How To Convert Bytes To A String - Different Methods Explained

Sachin PalSachin Pal
5 min read

In Python, a byte string is a sequence of bytes, which are the fundamental building blocks of digital data such as images, audio and videos. Byte strings differ from regular strings in that they are made up of bytes rather than characters.

Sometimes we work on projects where we need to handle bytes, and we needed to convert them into Python strings in order to perform specific operations.

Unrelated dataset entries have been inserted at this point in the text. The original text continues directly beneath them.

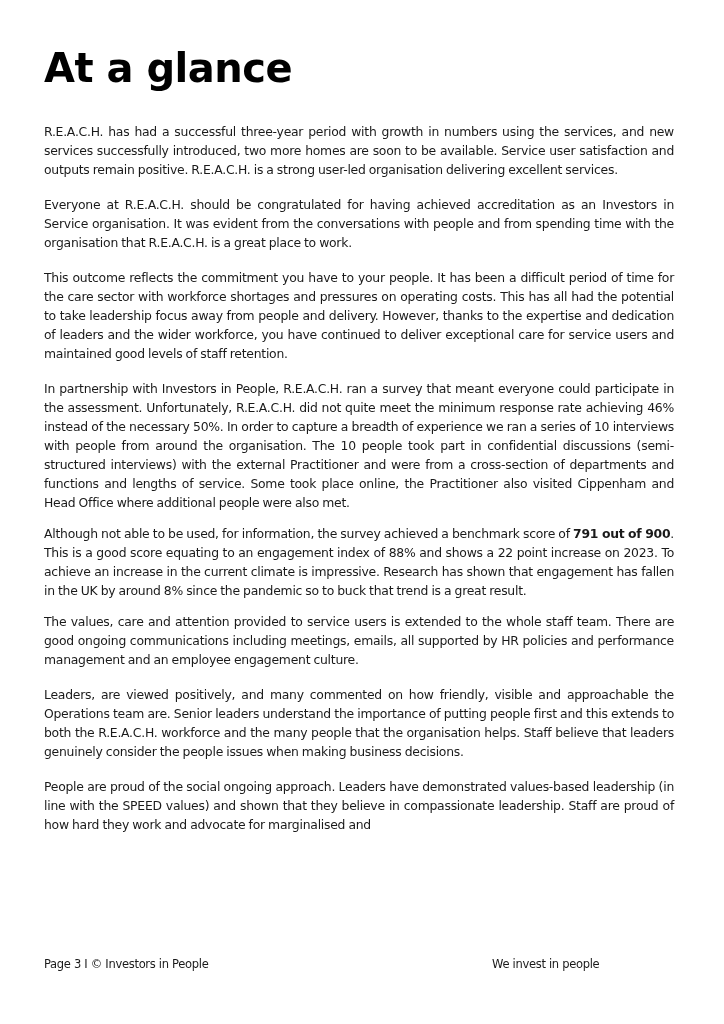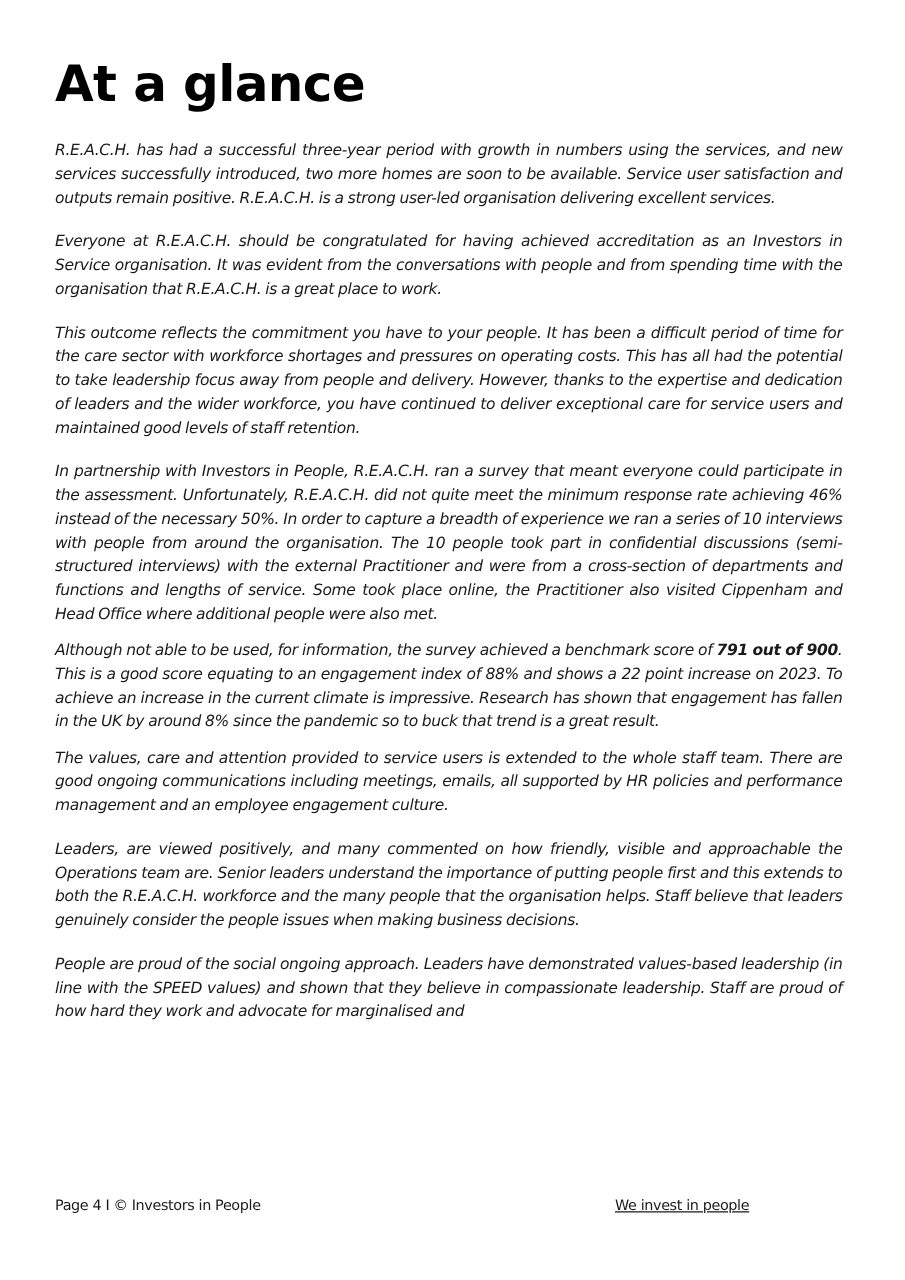"R.E.A.C.H. has had a successful" p.para { font-style: italic -> none; margin: 0 0 16px 0 -> 12px 0 16px 0 }
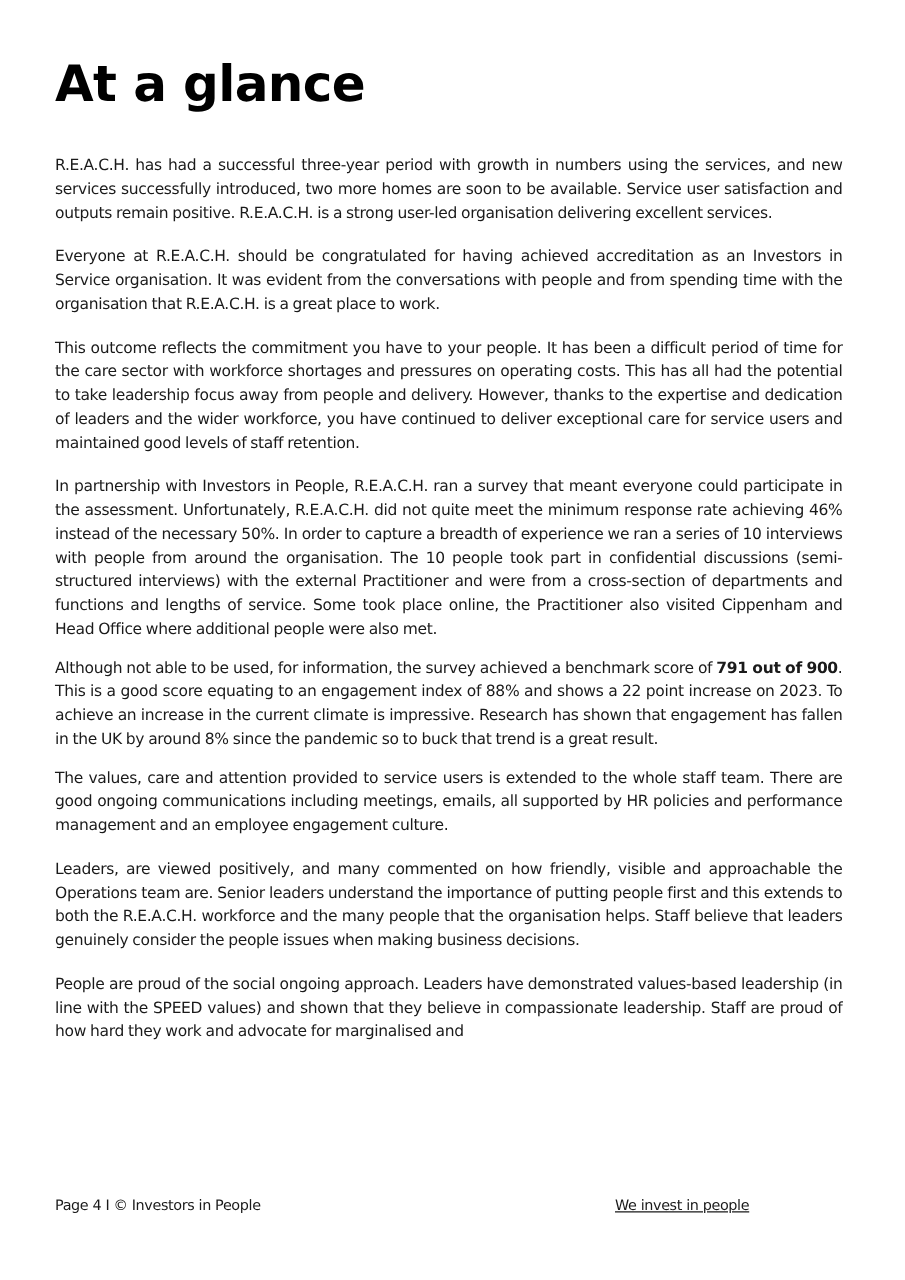"Page 4 I © Investors" span.footer-left { text: 4 -> 3 }
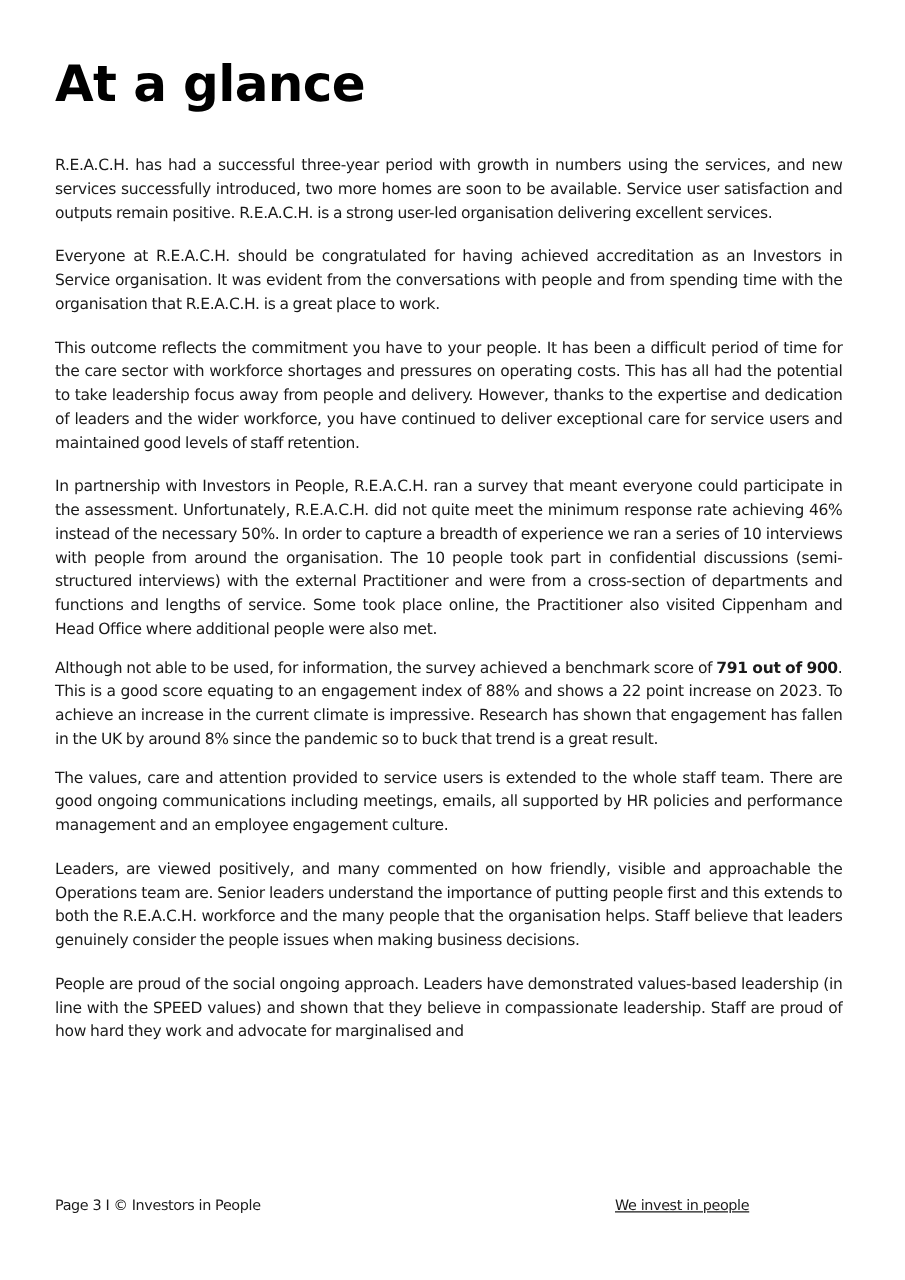"We invest in people" .footer-right { text-decoration: underline -> none }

In this article, we'll see the ways how we can convert the bytes string into the normal string in Python.

Bytes string

In Python, a byte string can be generated by prefixing the character "b" before the string's quotation mark. The following example will demonstrate how to generate a byte string.

byte_str = b"GeekPython"

We created a byte string containing the characters "G", "e", "e", "k", "P", "y", "t", "h", "o" and "n".

The upper byte string was straightforward and easy to generate, but the byte string of any image would be different from what we saw in the upper part.

Image's byte string

These bytes combine to make an image. These byte strings vary based on the type of data. We'll see the methods to convert the byte string into a normal string.

Method 1 - decode method

The decode method is the most commonly used method by developers. The decode method converts a byte string into a normal string using the specified encoding. Let us illustrate with an example.

# Byte string
byte_str = b"GeekPython"

# Converting
nor_str = byte_str.decode(encoding='utf-8')
print(nor_str)
# Checking the type of string
print(f'Type: {type(nor_str)}')

----------
GeekPython
Type: <class 'str'>

We used the decode method on the variable byte_str, which contains a byte string, and set the encoding to utf-8. The output shows that our byte string was converted into a normal string.

Here's an example of converting the image's byte to a string. We first saved the image's bytes in a file before converting them to a normal string.

with open('binary_file', 'rb') as file:
    chars = file.read()
    print(f'Content type in file before: {type(chars)}')
    # print(chars)
    decoded = chars.decode('utf-8', errors='ignore')
    # print(decoded)
    print(f'Content type in file after: {type(decoded)}')

----------
Content type in file before: <class 'bytes'>
Content type in file after: <class 'str'>

Note: utf-8 encoding is unlikely to be used to decode the image's byte, and if it is, the decoding will produce mojibake(garbled text).

Method 2 - codecs module

It's the same method as before, but this time we'll use the decode method from Python's codecs module.

import codecs

bstr = b'\xa3'
emoji = b'\xF0\x9F\x98\x86\xF0\x9F\x98\x81\xF0\x9F\x98\x82'

char_dec = codecs.decode(bstr, encoding='cp1252')
print(char_dec)
print(f'Type(Before decoding): {type(bstr)}')
print(f'Type(After decoding): {type(char_dec)}')

print('-'*20)

dec = codecs.decode(emoji, encoding='utf-8')
print(dec)
print(f'Type(Before decoding): {type(emoji)}')
print(f'Type(After decoding): {type(dec)}')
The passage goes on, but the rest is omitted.